Set of utility functions for analyzing experimental and observational data
Project description
Experiment utils
Generic functions for experiment analysis and design:
Installation
PyPI
pip install experiment-utils-pd
From GitHub
pip install git+https://github.com/sdaza/experiment-utils-pd.git
How to use it
Experiment Analyzer
Suppose you have a DataFrame df with columns for experiment group, treatment assignment, outcomes, and covariates.
import pandas as pd
from experiment_utils import ExperimentAnalyzer
# Example data
df = pd.DataFrame({
"experiment_id": [1, 1, 1, 2, 2, 2],
"user_id": [101, 102, 103, 201, 202, 203],
"treatment": [0, 1, 0, 1, 0, 1],
"age": [25, 34, 29, 40, 22, 31],
"gender": [1, 0, 1, 0, 1, 0],
"outcome1": [0, 1, 0, 1, 0, 1],
"outcome2": [5.2, 6.1, 5.8, 7.0, 5.5, 6.8],
})
covariates = ["age", "gender"]
# Initialize analyzer with balance adjustment
analyzer = ExperimentAnalyzer(
df,
treatment_col="treatment",
outcomes=["outcome1", "outcome2"],
covariates=covariates,
experiment_identifier=["experiment_id"],
unit_identifier=["user_id"], # Optional: To retrieve balance weights
adjustment="balance", # Options: 'balance', 'IV', or None
balance_method="ps-logistic", # Options: 'ps-logistic', 'ps-xgboost', 'entropy'
target_effect="ATE", # Options: 'ATT', 'ATE', 'ATC'
bootstrap=True, # Enable bootstrap inference (default: False)

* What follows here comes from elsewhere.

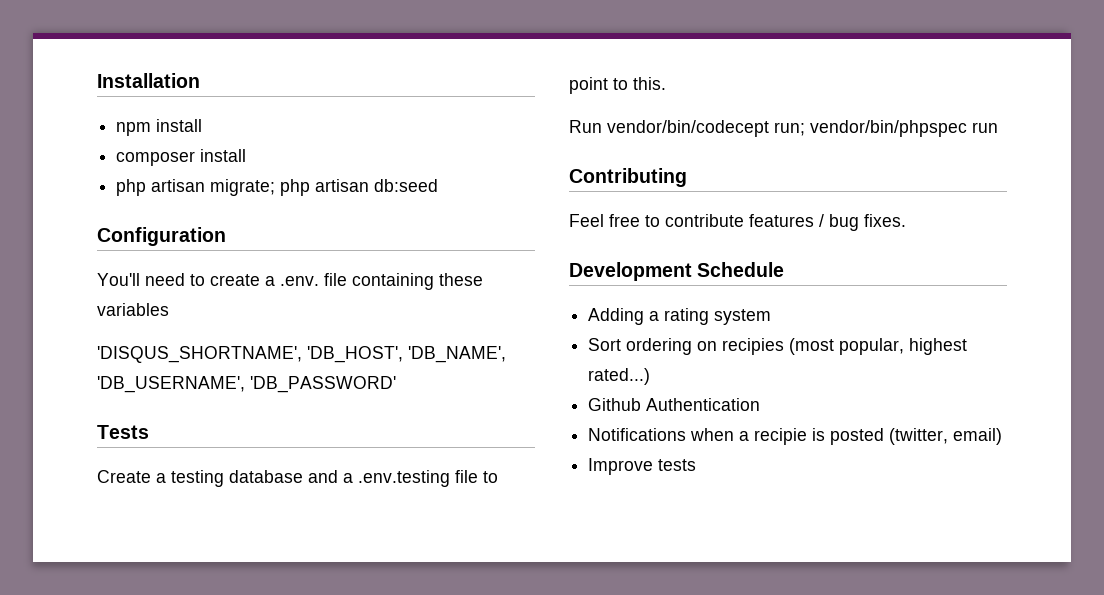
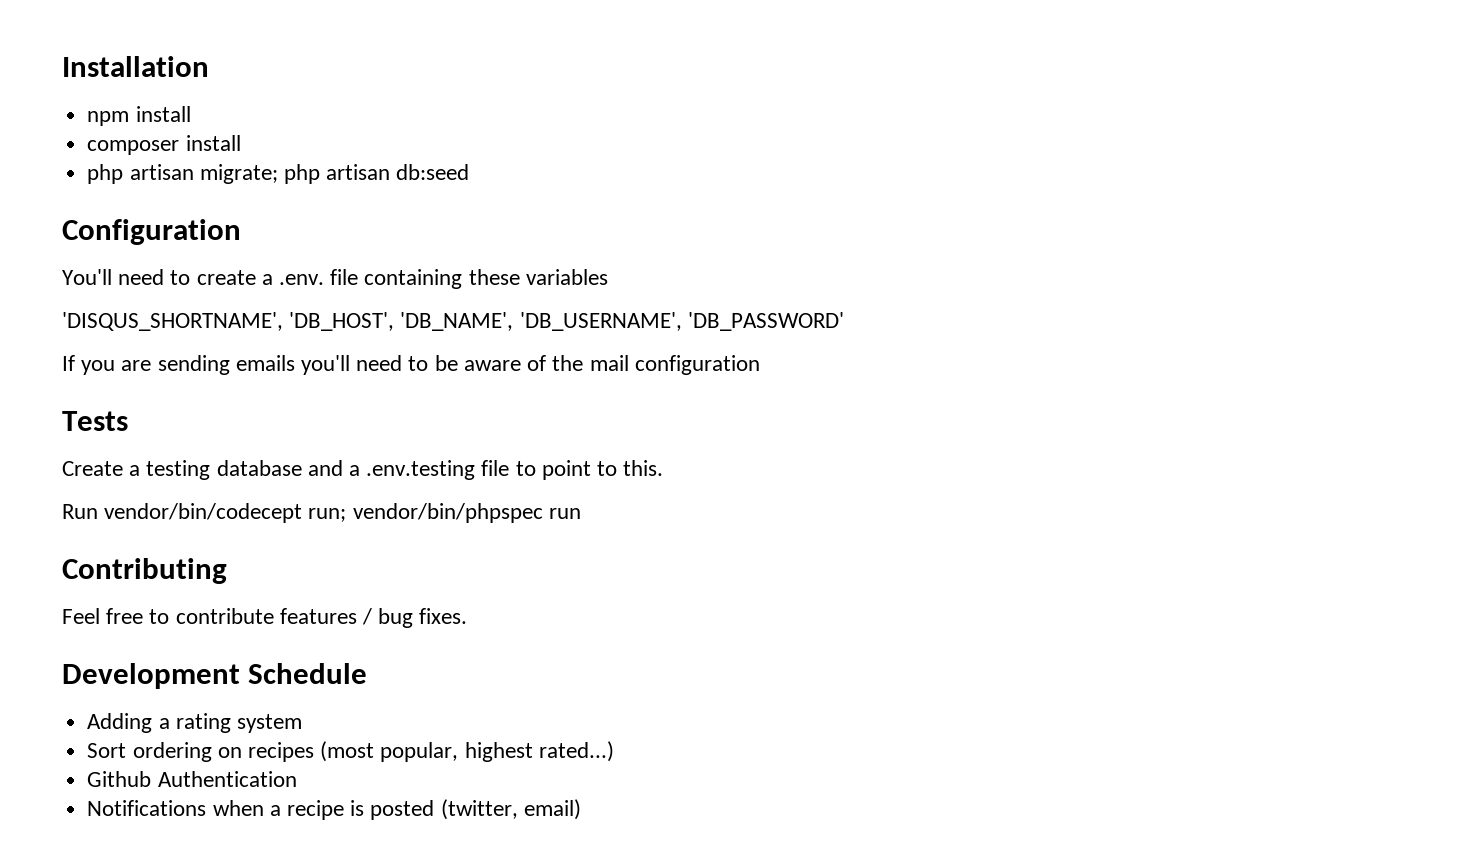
(396, 384) none -> [62,355,760,375] // If you are sending emails you'll need to be aware of the mail configuration
[722,338,785,355] recipies -> [247,742,314,762] recipes
[754,428,808,445] recipie -> [286,800,344,820] recipe
[588,458,697,475] // Improve tests -> (581, 809) none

bootstrap_iterations=1000, # Number of bootstrap iterations (default: 1000)
bootstrap_seed=42 # Seed for reproducibility (optional)
)
# Estimate effects
analyzer.get_effects()
print(analyzer.results)
Parameters:
adjustment: Choose 'balance' for covariate balancing (using balance_method), 'IV' for instrumental variable adjustment, or None for unadjusted analysis.balance_method: Selects the method for balancing: 'ps-logistic' (logistic regression), 'ps-xgboost' (XGBoost), or 'entropy' (entropy balancing).target_effect: Specifies the estimand: 'ATT', 'ATE', or 'ATC'.bootstrap: Enable bootstrap inference for p-values and confidence intervals (default: False for asymptotic inference).bootstrap_iterations: Number of bootstrap resampling iterations (default: 1000).bootstrap_ci_method: Method for computing bootstrap CIs: 'percentile' or 'basic' (default: 'percentile').bootstrap_stratify: Whether to use stratified resampling by treatment group (default: True).bootstrap_seed: Random seed for reproducible bootstrap results (optional).
Retrieve IPW Weights
To inspect the weights and selected sample after balancing:
# Get the DataFrame with weights and experiment identifiers
weights_df = analyzer.weights
print(weights_df.head())
Non-inferiority test
Test for non-inferiority after estimating effects:
# Test non-inferiority with a 10% margin
analyzer.test_non_inferiority(relative_margin=0.10)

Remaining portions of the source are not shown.